Do ponto de vista do grupo Wotels, «é fácil perceber quem nos trouxe até aqui», disse Nuno Constantino, CEO Wotels. Quando falamos em hostels, «que são alojamento coletivo, estamos a falar da prestação de serviço de aluguer da camas ou de quartos», sendo que «não estamos a falar de apartamento, portanto é muito pouco adequado à instalação de uma família».

Uma oferta de alojamento turístico heterogénea

O responsável indicou que «cerca de quase 100% dos hostels são geridos por empresas, ao contrário do AL, e 80% em edifícios arrendados», portanto «estamos a falar de empresas com empregados. Quem vai investir em edifícios de quase sempre acima de de 600 ou 800 metros quadrados, quando há um machado sobre a nossa cabeça de podermos encerrar a nossa atividade em 2030?», alertou.
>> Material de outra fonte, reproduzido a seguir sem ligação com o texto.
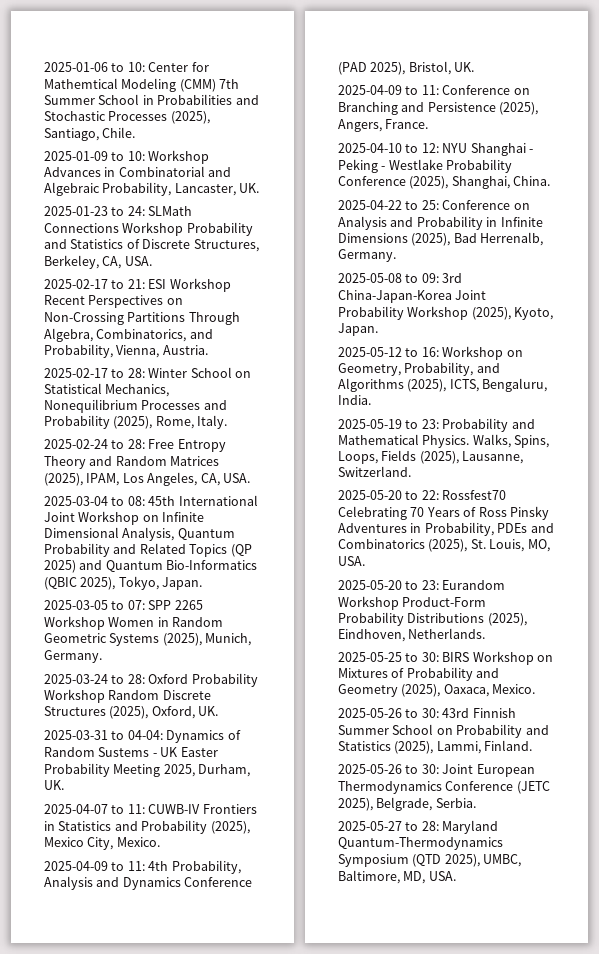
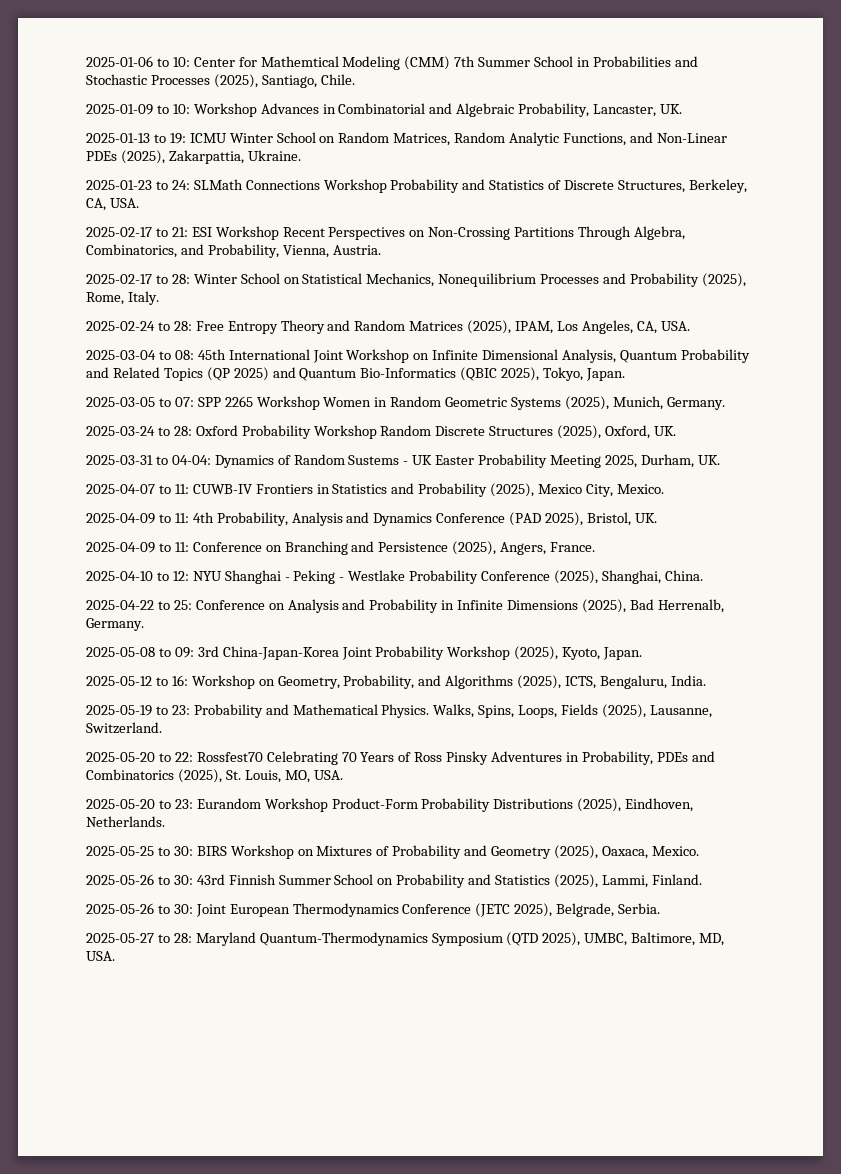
+ 2025-01-13 to 19: ICMU Winter School on Random Matrices, Random Analytic Functions, and Non-Linear PDEs (2025), Zakarpattia, Ukraine.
Analisando o setor, «compreendemos que as tendências no setor do alojamento turístico indicam que os consumidores apresentam perfis distintos, inclusive ao longo do ano. As pessoas têm padrões de consumo diferentes, portanto faz todo o sentido que a oferta de alojamento turístico, seja em hostels ou em alojamento local, seja também ela heterogénea».

"Existe um conflito evidente entre o direito nacional vigente e o direito europeu. A nossa própria constituição estabelece que o direito europeu tem de primar sobre o direito nacional”

Ao ser questionado sobre se tudo vai correr bem para os alojamentos locais, João Vacas, Consultor da Abreu Advogados, sublinhou que «não sabemos se a Comissão europeia intentará ou não uma ação, mas há um histórico bastante assertivo e um acompanhamento bastante rigoroso do que a Comissão faz, primeiro da transposição de diretivas». Neste momento, o que acontece, é que «fizemos uma coisa em termos de decisões judiciais: mudamos para pior, uma violação do direito europeu. Não me parece que, neste caso específico, havendo até reconhecido pelo nosso órgão legislativo, uma falta de fundamentação que estribe esta lei que está em vigor, que a Comissão não aja».